Eu suspirei, antes de me virar e empurrar as portas do necrotério.

Ele era realmente apertado.

Haviam apenas seis gavetas, quando o normal seriam nove ou dez. No pequeno e estreito balcão da sala, apenas um microscópio. No que deveriam ser várias gavetas de instrumentos, era apenas uma, grande, com todos eles amontoados e espremidos como se fossem laranjas. E, na parede em frente à mesa cirúrgica, um retângulo com vidro transparente, que permitia que as pessoas da outra sala enxergassem todo o procedimento.

Coloquei minhas mãos na mesa que estava no centro do local e a empurrei em direção às geladeiras.

— Tudo pronto, Robin?— eu perguntei.

Uni duni duni tê...

— Tudo sim, doutora.

Salamê minguê...

— Ótimo.

O cadáver colorê...

— Tente ser rápida, doutora Foster — escutei a voz de Thomas saindo das pequenas caixas de som nos cantos da sala, que tinham quase o mesmo efeito que um interfone.

Escolhido foi...

— Eu sempre sou rápida, Walker — disse.

Vo...

— Não tenho dúvidas disso — ele retrucou.

Cê!

Geladeira número 005.

Eu abri, e de lá, puxei o primeiro corpo que eu iria examinar, até que ele estivesse sobre a mesa cirúrgica.

— Robin, pegue a ficha do 005 e leia para mim, por favor — pedi.

Logo escutei seus passos agitados e suas mãos procurando pela ficha, enquanto eu puxava a mesa de volta para o seu lugar, desta vez, com um corpo sobre ela.

— O nome dela era Violet Adams...— Robin começou, enquanto eu observava a mulher sem vida.— Ela tinha vinte e cinco anos e trabalhava na floricultura da cidade.

Prendo meu cabelo em um rabo de cavalo, tiro meu jaleco e coloco o avental.

— Ela foi encontra pela manhã, há uma semana atrás. Estava no estabelecimento que trabalhava. A chefe dela disse que a última vez que a viu, foi na noite passada ao assassinato. Elas haviam combinado que ela fecharia a floricultura no final do expediente, e abriria na manhã seguinte. Violet teria sido a última a sair e a primeira a entrar.

Eu assenti. Pego o par de luvas azuis, colocando-as em minhas mãos e volto minha atenção à garota. A cabeça raspada era um sinal de que nós realmente estávamos lidando com um assassino em série, que tinha algum tipo de fetiche com cabelos. Era muito comum assassinos colecionarem coisas de suas vítimas.

Já peguei um que colecionava dedos.

— Nos diga o que vê, Foster — a voz de Devan ecoou na sala.

Eu respirei fundo, analisando cada pedaço da anatomia da garota.

— Ok.

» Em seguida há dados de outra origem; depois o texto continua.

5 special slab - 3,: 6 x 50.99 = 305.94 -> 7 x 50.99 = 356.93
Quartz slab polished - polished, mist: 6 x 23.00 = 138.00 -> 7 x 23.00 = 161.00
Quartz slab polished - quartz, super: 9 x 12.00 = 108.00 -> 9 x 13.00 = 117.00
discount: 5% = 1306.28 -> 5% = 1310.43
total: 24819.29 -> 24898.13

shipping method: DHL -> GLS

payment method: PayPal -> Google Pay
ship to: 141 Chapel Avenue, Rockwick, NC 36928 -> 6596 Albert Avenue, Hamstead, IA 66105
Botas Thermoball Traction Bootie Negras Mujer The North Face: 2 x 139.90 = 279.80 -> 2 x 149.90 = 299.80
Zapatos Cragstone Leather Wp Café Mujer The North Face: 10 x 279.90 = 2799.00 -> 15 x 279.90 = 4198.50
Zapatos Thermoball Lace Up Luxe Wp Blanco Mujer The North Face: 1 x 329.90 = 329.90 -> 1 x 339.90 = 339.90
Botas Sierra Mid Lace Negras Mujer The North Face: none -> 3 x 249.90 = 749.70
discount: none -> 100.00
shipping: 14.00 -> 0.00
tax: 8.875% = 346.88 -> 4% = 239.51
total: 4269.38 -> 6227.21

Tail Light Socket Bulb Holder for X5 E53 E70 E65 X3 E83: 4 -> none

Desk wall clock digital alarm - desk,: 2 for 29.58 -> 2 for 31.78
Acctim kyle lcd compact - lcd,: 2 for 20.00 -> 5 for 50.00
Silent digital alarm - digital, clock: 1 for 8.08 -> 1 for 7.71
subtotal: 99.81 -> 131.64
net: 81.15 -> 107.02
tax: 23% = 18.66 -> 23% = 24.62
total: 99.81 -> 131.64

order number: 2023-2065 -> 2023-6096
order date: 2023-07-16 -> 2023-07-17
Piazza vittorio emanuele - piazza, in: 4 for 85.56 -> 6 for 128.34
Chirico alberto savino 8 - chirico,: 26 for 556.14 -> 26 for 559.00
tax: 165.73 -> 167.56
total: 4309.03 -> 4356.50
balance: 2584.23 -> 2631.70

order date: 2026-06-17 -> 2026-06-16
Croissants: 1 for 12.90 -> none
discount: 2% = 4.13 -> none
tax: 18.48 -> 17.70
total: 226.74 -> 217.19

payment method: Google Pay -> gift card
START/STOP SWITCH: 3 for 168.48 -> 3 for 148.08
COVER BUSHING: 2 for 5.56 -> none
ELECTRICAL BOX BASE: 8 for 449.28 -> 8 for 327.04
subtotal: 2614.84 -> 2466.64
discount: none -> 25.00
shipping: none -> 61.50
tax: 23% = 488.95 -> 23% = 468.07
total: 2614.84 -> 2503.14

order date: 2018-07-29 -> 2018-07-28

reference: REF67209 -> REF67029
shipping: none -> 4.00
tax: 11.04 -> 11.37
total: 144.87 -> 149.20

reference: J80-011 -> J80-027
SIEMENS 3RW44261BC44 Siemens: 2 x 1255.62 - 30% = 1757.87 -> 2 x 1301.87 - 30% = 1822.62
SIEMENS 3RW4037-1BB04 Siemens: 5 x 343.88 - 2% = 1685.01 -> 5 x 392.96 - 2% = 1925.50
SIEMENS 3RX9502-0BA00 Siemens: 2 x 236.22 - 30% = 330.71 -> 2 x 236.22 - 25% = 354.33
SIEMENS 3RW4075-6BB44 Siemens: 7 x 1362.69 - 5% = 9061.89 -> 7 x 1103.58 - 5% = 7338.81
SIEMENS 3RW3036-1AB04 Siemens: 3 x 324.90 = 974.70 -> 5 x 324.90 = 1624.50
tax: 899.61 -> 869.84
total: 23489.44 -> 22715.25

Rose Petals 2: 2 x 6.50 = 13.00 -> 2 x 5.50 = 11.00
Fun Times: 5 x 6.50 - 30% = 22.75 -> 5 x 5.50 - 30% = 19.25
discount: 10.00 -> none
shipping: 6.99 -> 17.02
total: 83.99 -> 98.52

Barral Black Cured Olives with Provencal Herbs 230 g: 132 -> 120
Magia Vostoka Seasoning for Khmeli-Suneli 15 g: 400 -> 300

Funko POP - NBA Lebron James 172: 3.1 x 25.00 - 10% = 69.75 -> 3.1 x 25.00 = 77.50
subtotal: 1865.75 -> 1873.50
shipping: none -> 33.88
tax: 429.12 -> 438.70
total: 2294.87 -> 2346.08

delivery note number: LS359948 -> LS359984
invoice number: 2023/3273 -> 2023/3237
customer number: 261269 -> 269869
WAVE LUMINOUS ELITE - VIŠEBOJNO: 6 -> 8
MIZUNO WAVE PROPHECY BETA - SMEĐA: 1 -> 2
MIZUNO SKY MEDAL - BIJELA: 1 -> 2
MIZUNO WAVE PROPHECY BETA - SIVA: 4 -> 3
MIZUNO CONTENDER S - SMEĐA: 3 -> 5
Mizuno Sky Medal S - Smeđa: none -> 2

Essa garota claramente morreu afogada. Eu não preciso nem checar seus pulmões para saber disso. Conseguem ver?— eu disse, mas aquela pergunta era retórica já que eu a respondi no mesmo instante.— Quando há uma morte por afogamento, a pele fica cianótica. Azulada. É por causa da falta de oxigenação. Fora que ela está com o corpo coberto por edemas, entendem? A quantidade de líquido que entrou dentro dos pulmões foi tão grande que o corpo inchou. Em casos de acidentes em mares e piscinas, o corpo geralmente afunda. Mas nós sabemos que esse afogamento foi provocado, não é?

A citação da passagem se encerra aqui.